Arsenal manager Unai Emery has told Aaron Ramsey to focus on his football amid ongoing contract talks with the club.

Ramsey’s deal ends next summer but Emery has challenged the midfielder to show his “capacity to help the team”.

“I only need his focus on training, the matches and on his performance each day,” said Emery.

The Welshman, 27, was left out of the starting XI against Chelsea, but could return to face West Ham on Saturday.

Asked whether he felt Ramsey lacked focus, Emery replied: “I don’t know, but I am thinking in the present.

“I spoke with him last week but now, today, my focus is on the match and I want the player to be focused only on Saturday.”
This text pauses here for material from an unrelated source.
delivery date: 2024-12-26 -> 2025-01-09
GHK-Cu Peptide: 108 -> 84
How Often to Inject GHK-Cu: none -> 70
The Gunners have seen on-pitch matters overshadowed by drawn-out contract negotiations before, with the futures of Mesut Ozil, Alexis Sanchez and Jack Wilshere having proved a headache to former manager Arsene Wenger.

Sanchez and Wilshere have since moved elsewhere, while 29-year-old German midfielder Mesut Ozil – who announced his retirement from international football after this summer’s World Cup – became the highest-paid player in the club’s history when he signed fresh terms in January.
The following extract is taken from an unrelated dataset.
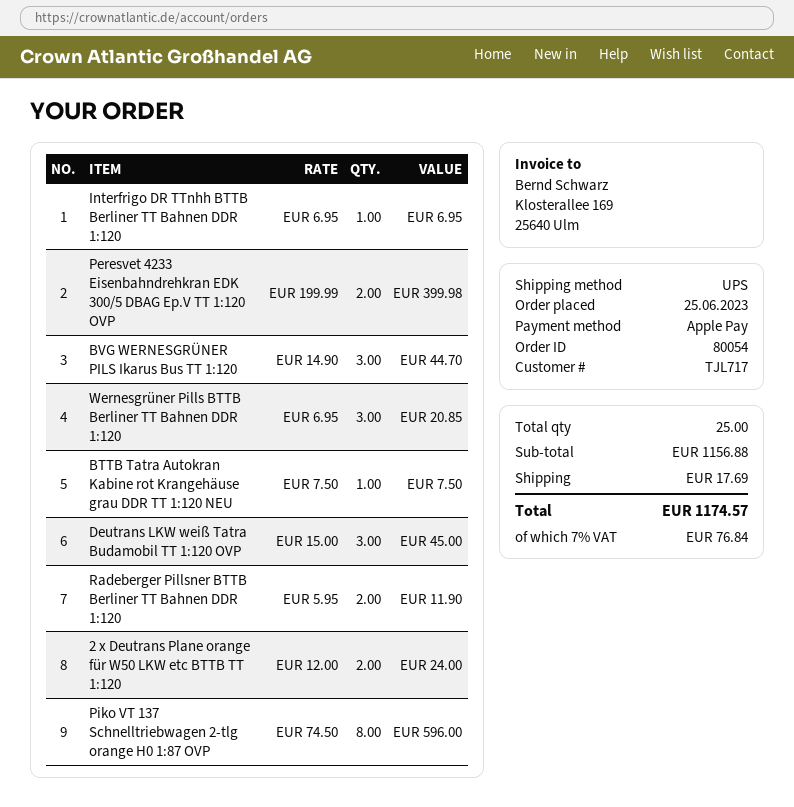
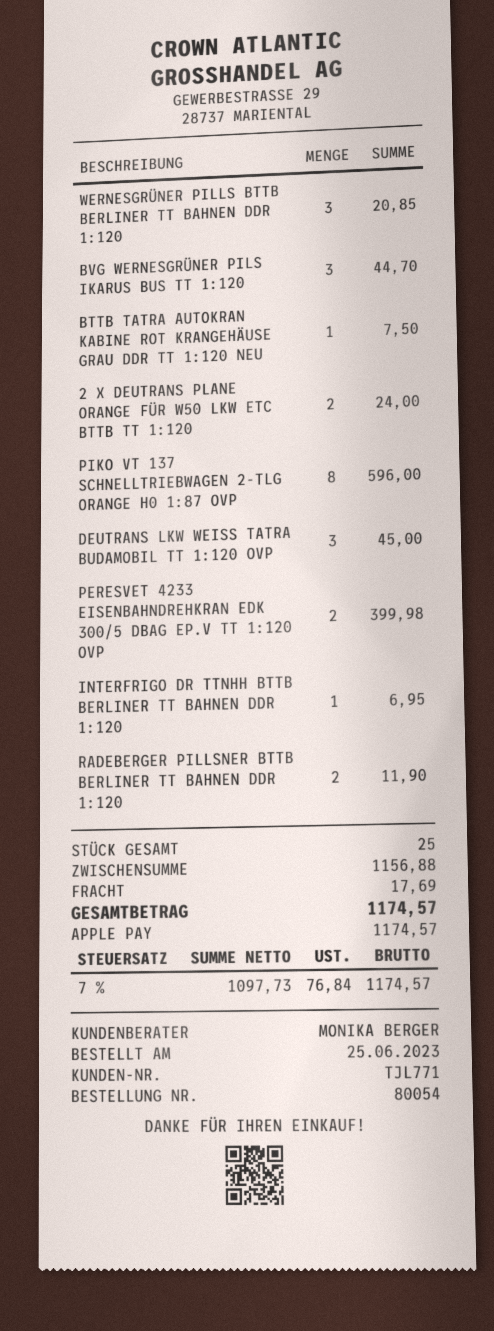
customer number: TJL717 -> TJL771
BBC Sport understands the north London club have offered Wales international Ramsey a new contract, but reports suggest he is seeking a significant increase in wages on his current deal.

Ramsey joined the Gunners in 2008 in a £4.8m move from hometown club Cardiff City, and the midfielder has scored 36 goals in 234 Premier League appearances.

Former Arsenal defender and BBC pundit Martin Keown has said Arsenal should be “desperate” to keep hold of Ramsey, who has won three FA Cups with the club, scoring two match-winning goals at Wembley.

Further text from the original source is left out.